------ RECORDS FOR THE EXERCISE

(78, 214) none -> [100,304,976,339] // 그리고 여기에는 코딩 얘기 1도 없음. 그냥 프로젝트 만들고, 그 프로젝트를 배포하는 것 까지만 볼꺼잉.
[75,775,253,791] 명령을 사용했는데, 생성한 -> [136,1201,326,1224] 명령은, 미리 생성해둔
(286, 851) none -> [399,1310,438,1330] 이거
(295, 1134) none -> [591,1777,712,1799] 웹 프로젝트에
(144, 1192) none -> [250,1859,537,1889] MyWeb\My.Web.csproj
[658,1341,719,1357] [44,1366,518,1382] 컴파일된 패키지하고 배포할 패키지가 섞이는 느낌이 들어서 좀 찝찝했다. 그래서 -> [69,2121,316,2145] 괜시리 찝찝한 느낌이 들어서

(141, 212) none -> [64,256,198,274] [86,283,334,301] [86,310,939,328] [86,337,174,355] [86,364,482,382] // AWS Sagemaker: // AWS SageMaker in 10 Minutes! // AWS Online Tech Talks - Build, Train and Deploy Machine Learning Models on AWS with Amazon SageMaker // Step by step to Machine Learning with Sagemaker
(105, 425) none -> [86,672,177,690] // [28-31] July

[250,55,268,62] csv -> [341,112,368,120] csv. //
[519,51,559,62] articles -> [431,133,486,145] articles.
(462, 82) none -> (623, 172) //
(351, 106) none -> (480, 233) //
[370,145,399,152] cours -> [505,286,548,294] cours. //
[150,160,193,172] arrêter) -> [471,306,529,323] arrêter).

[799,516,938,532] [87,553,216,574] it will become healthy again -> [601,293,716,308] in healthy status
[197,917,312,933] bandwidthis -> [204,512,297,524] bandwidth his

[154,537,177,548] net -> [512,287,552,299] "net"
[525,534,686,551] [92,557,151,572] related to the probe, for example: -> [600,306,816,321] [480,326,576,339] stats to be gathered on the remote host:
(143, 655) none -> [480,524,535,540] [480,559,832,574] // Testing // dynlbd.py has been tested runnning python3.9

------------

TASK DESCRIPTION >> Above are the records; print exactly the lines from the line with "(144, 1192) none" to the line with "[799,516,938,532] [87,553,216,574] it", including both, and nothing else.

OUTPUT FOR THIS TASK >>
(144, 1192) none -> [250,1859,537,1889] MyWeb\My.Web.csproj
[658,1341,719,1357] [44,1366,518,1382] 컴파일된 패키지하고 배포할 패키지가 섞이는 느낌이 들어서 좀 찝찝했다. 그래서 -> [69,2121,316,2145] 괜시리 찝찝한 느낌이 들어서

(141, 212) none -> [64,256,198,274] [86,283,334,301] [86,310,939,328] [86,337,174,355] [86,364,482,382] // AWS Sagemaker: // AWS SageMaker in 10 Minutes! // AWS Online Tech Talks - Build, Train and Deploy Machine Learning Models on AWS with Amazon SageMaker // Step by step to Machine Learning with Sagemaker
(105, 425) none -> [86,672,177,690] // [28-31] July

[250,55,268,62] csv -> [341,112,368,120] csv. //
[519,51,559,62] articles -> [431,133,486,145] articles.
(462, 82) none -> (623, 172) //
(351, 106) none -> (480, 233) //
[370,145,399,152] cours -> [505,286,548,294] cours. //
[150,160,193,172] arrêter) -> [471,306,529,323] arrêter).

[799,516,938,532] [87,553,216,574] it will become healthy again -> [601,293,716,308] in healthy status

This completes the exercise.